- **WORK REQUEST**: Look for "- ALLOWED_OUTGOING |" in the records below, then copy that line and every line after it, exactly and with nothing added.

- **ENTRIES SHOWN**:
▬▬▬▬▬▬▬▬▬▬

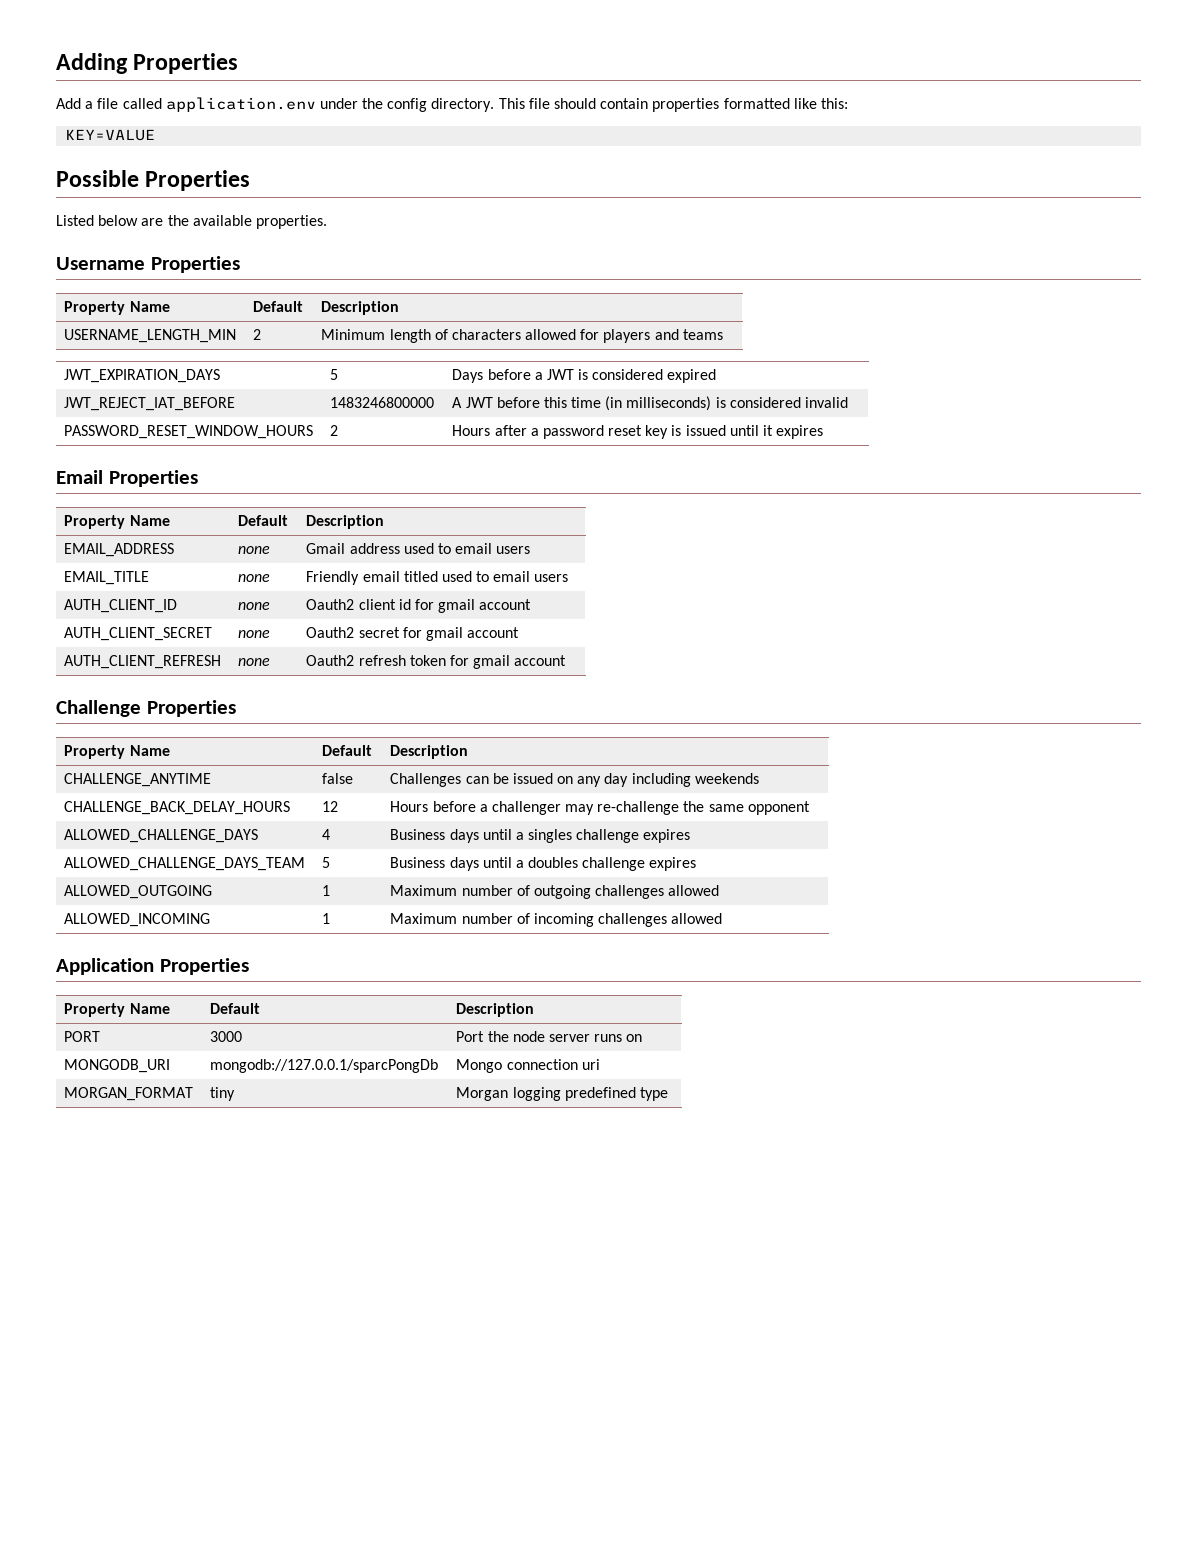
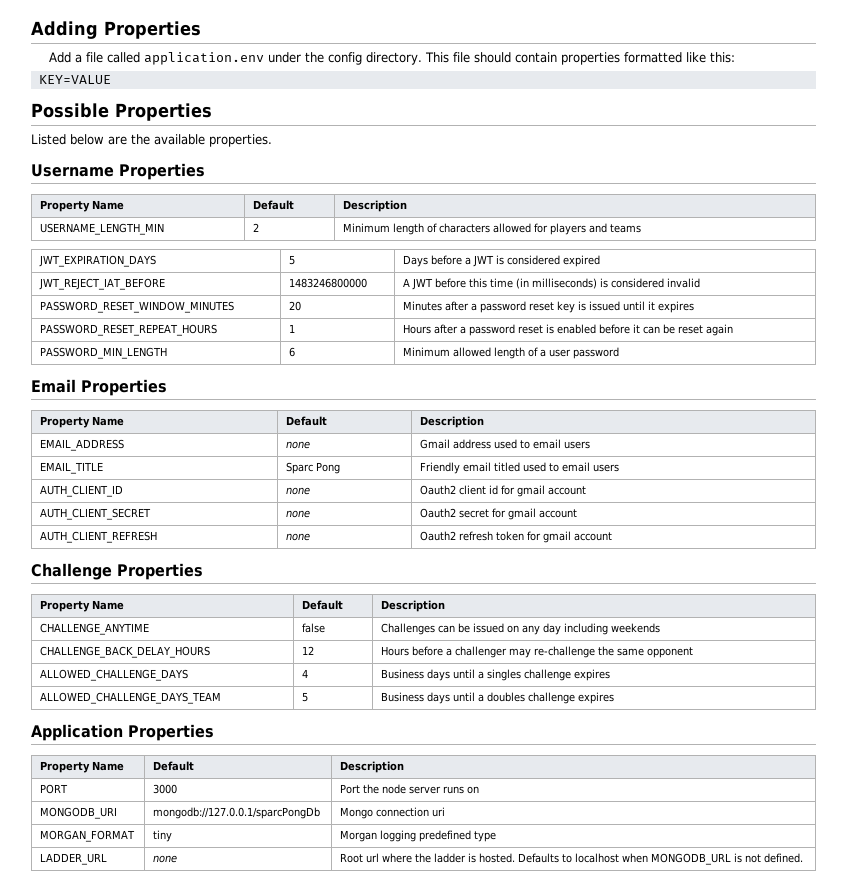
- PASSWORD_RESET_WINDOW_HOURS | 2 | Hours after a password reset key is issued until it expires
+ PASSWORD_RESET_WINDOW_MINUTES | 20 | Minutes after a password reset key is issued until it expires
+ PASSWORD_RESET_REPEAT_HOURS | 1 | Hours after a password reset is enabled before it can be reset again
+ PASSWORD_MIN_LENGTH | 6 | Minimum allowed length of a user password
- EMAIL_TITLE | none | Friendly email titled used to email users
+ EMAIL_TITLE | Sparc Pong | Friendly email titled used to email users
- ALLOWED_OUTGOING | 1 | Maximum number of outgoing challenges allowed
- ALLOWED_INCOMING | 1 | Maximum number of incoming challenges allowed
+ LADDER_URL | none | Root url where the ladder is hosted. Defaults to localhost when MONGODB_URL is not defined.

▬▬▬▬▬▬▬▬▬▬

- **TASK RESPONSE**:
- ALLOWED_OUTGOING | 1 | Maximum number of outgoing challenges allowed
- ALLOWED_INCOMING | 1 | Maximum number of incoming challenges allowed
+ LADDER_URL | none | Root url where the ladder is hosted. Defaults to localhost when MONGODB_URL is not defined.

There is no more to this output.